▶ [DIRECTIONS FOR THIS TASK]
Begin at the line below that has "BUNDA CXS BENSON, VÝSTRAŽNÁ, ZATEPLENÁ, ŽLTO-ČIERNA: 1" and stop after the line that has "total: 1524.53 -> 1446.16". Please restate only those lines, word for word.

▶ [DATASET RECORDS]
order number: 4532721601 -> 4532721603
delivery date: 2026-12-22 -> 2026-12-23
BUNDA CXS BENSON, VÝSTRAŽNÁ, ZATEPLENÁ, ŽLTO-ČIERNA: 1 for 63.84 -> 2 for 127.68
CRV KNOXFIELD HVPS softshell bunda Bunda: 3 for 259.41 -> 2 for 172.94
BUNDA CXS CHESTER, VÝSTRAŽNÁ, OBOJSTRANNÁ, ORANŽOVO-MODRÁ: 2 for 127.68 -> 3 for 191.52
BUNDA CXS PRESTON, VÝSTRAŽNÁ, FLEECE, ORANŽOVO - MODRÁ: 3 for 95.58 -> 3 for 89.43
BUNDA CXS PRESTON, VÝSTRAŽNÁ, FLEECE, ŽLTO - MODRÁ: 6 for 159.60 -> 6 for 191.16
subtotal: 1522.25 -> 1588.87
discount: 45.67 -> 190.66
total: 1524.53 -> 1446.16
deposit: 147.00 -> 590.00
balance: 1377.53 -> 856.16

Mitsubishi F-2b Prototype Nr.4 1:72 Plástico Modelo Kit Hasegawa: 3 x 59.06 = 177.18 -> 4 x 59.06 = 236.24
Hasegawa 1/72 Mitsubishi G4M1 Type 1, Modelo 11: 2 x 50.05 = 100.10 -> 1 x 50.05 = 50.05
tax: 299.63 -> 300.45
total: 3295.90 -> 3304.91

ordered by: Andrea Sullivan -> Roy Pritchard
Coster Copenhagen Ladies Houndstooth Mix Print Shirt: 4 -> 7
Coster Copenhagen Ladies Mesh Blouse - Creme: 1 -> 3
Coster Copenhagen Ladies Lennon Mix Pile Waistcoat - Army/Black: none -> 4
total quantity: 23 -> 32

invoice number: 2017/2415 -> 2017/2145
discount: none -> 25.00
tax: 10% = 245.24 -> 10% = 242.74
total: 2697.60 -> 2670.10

▶ [SOLUTION TO THE PROBLEM]
BUNDA CXS BENSON, VÝSTRAŽNÁ, ZATEPLENÁ, ŽLTO-ČIERNA: 1 for 63.84 -> 2 for 127.68
CRV KNOXFIELD HVPS softshell bunda Bunda: 3 for 259.41 -> 2 for 172.94
BUNDA CXS CHESTER, VÝSTRAŽNÁ, OBOJSTRANNÁ, ORANŽOVO-MODRÁ: 2 for 127.68 -> 3 for 191.52
BUNDA CXS PRESTON, VÝSTRAŽNÁ, FLEECE, ORANŽOVO - MODRÁ: 3 for 95.58 -> 3 for 89.43
BUNDA CXS PRESTON, VÝSTRAŽNÁ, FLEECE, ŽLTO - MODRÁ: 6 for 159.60 -> 6 for 191.16
subtotal: 1522.25 -> 1588.87
discount: 45.67 -> 190.66
total: 1524.53 -> 1446.16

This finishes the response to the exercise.